- _Dataset extract_
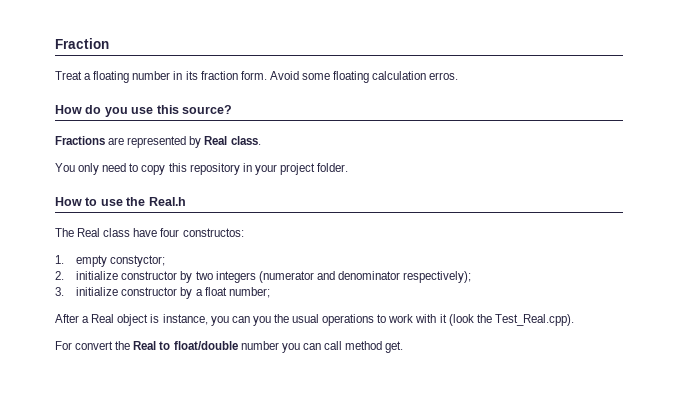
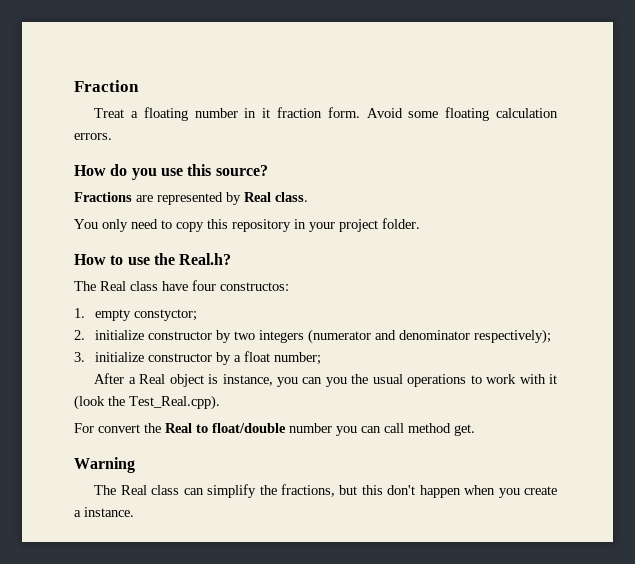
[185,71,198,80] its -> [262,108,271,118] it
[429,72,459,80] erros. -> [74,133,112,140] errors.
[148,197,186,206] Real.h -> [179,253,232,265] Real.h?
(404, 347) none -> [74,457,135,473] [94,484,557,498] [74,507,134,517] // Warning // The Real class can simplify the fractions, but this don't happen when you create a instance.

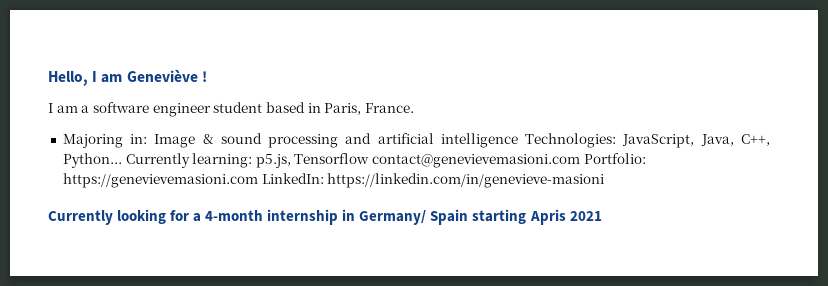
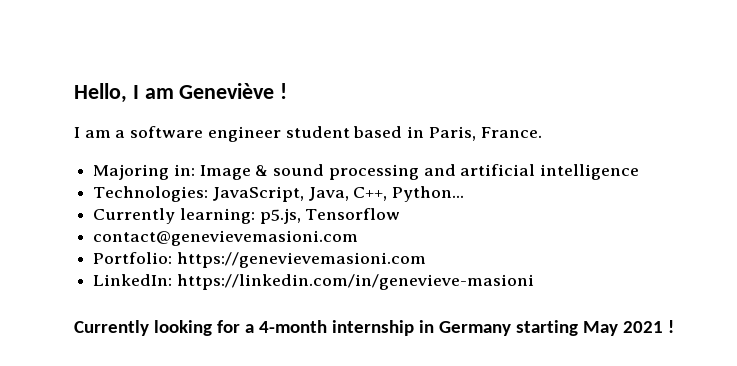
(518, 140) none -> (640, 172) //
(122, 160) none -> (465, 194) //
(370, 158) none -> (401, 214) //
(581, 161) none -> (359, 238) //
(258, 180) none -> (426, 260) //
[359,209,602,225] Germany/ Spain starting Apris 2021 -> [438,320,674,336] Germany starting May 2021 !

- _Instructions to follow_
Could you set down exactly the lines from the one containing "(370, 158) none -> (401, 214) //" through the last line of the records above, both included?

- _Reply to the exercise_
(370, 158) none -> (401, 214) //
(581, 161) none -> (359, 238) //
(258, 180) none -> (426, 260) //
[359,209,602,225] Germany/ Spain starting Apris 2021 -> [438,320,674,336] Germany starting May 2021 !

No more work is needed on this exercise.